I love the glow of light along the roof lines and the cheery rectangles of warmth coming from my neighbors’ houses. In 2013 I plan to construct fabric houses that more nearly represent the houses in my neck of the woods. And, speaking of houses, anyone who knows my work will guess why I was drawn to this wine – thereby confirming something recently heard on television – and that is, that labeling greatly influences wine purchases.Cleaning up to host the wine-related event, I found this little guy. I think I was checking the bobbin tension on my machine, and reading Lynda Barry at the time. The reverse side captures how I sometimes feel this time of year, hoping I am remembering everything I need to remember.
Here is a quick sketch that I did of a clay figure sculpted by artist Maria DeCasto. I found the photo in the book “500 Animals in Clay“. I like drawing from other artist’s work, especially when it is not fiber. It is a way to appreciate and celebrate what another artist is doing as well as to think about the basics of medium.

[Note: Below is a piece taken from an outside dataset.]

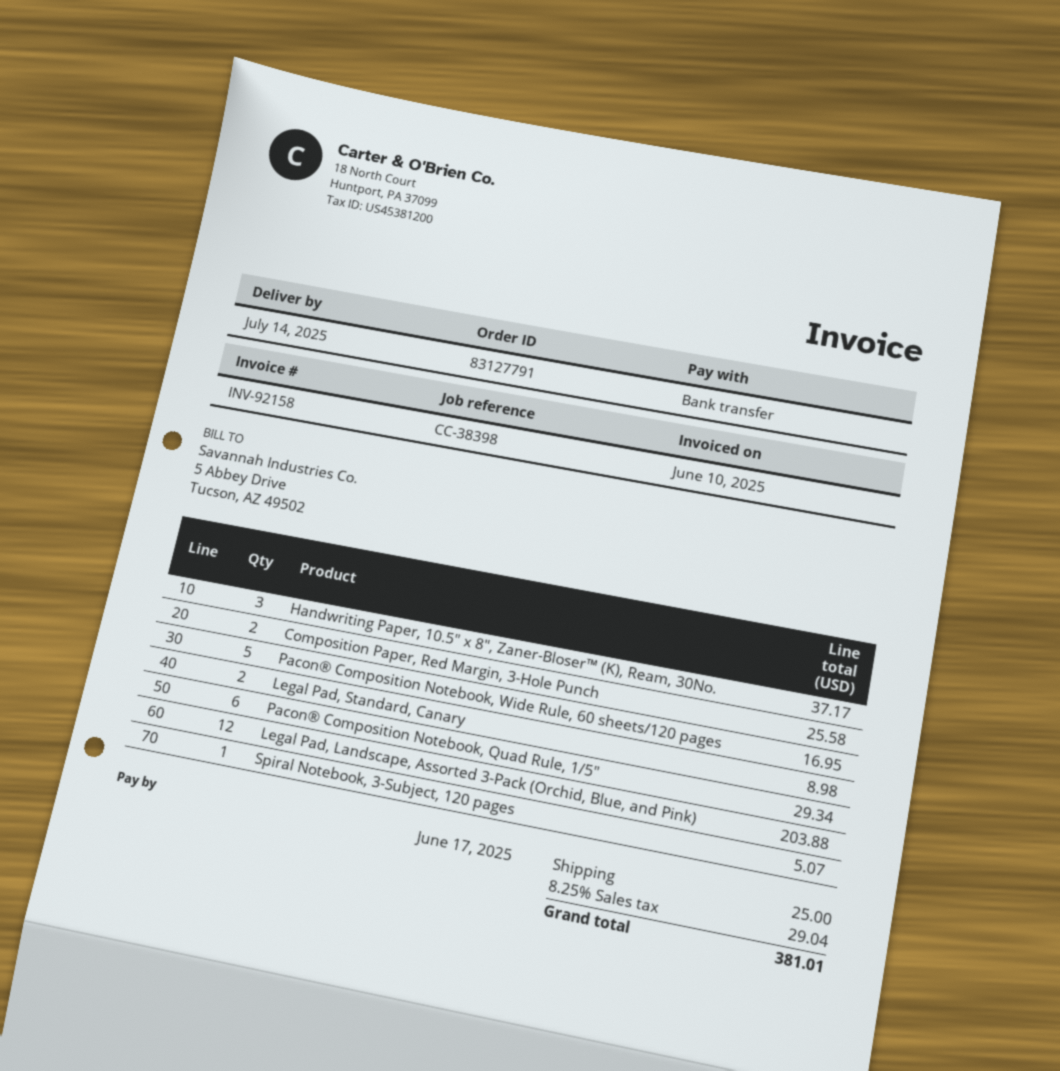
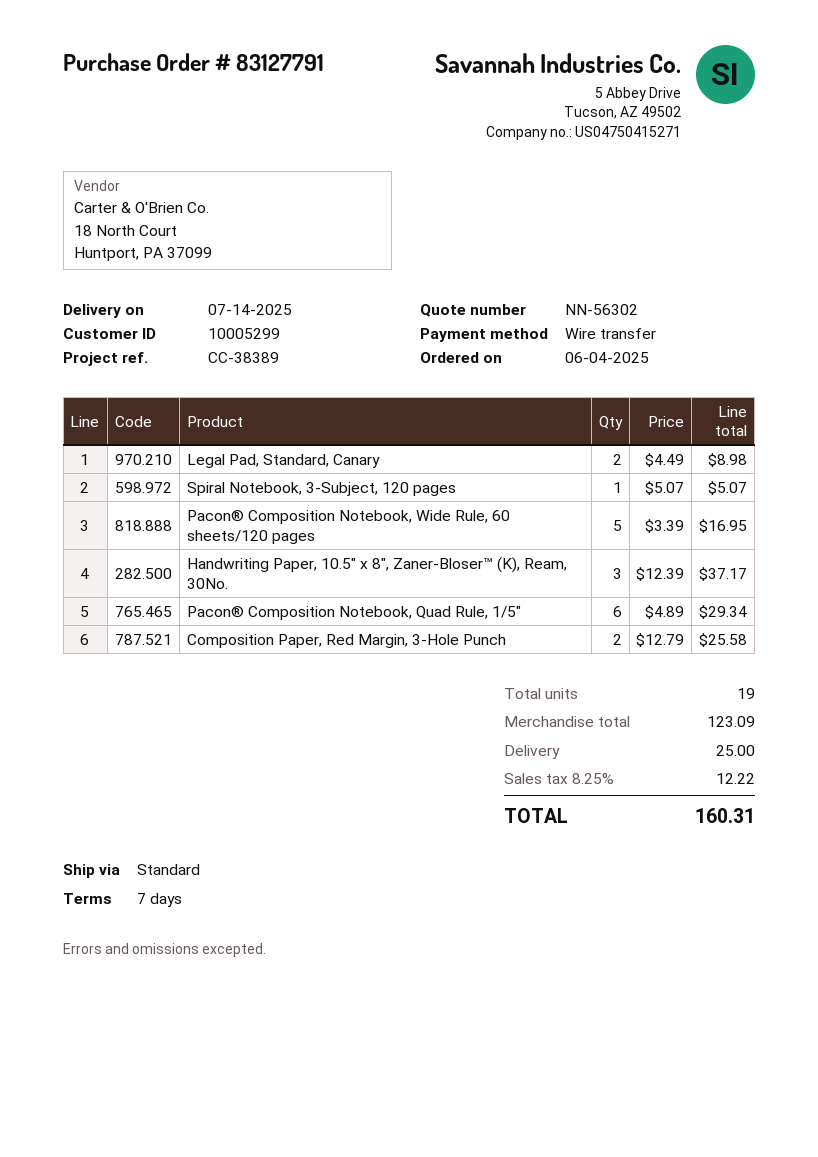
reference: CC-38398 -> CC-38389
Legal Pad, Landscape, Assorted 3-Pack (Orchid, Blue, and Pink): 12 for 203.88 -> none
tax: 8.25% = 29.04 -> 8.25% = 12.22
total: 381.01 -> 160.31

I fiddled with photo in my very rudimentary graphics package and now she is a ‘snowbird’. Today’s fiber class will be devoted to doll-making and I’m going to try my hand at rendering Maria DeCastro’s avian scuplture in cloth. I am not anticipating copyright issues because there is no way what I make will resemble hers. Should I be concerned?
Perhaps I could ask the wise, enduring copper beech in my neighbor’s backyard. I am lucky enough to see this massive and glorious tree out of my kitchen window (right where I stand to do prep) and out of my bedroom window. I often turn my head to look at it, first thing as I wake.
When I woke up on the day after election day, relieved and tired, it struck me that this tree has been through so many elections, so many changes, tides, upheavals… I’m pretty certain that it was alive during the Revolutionary War, more than 200 years ago.
What a thought!! I wish that it could talk to me. Perhaps I am not listening hard enough?
Back when I was taking photos of urban scenes to adapt as decorations for a local after prom party, I also took a number of pictures of beech trees. They live in Brookline, just a street over from Beacon Street, and they are truly magnificent.
This quilt is small, about 8 1/2 x 11″. I used the bucket feature in Photoshop Elements 3.0 to change the background colors, which transformed the branch patterns into something resembling stained glass. I changed threads at least three times quilting the piece, which is a departure from my generally lazy approach to thread.
I’ve recently been back to visit these trees and have come to the conclusion that they are most beautiful when the branches are bare. This time of year, leaves are plentiful, obscuring the muscular structure of the trunks which I so love to look at.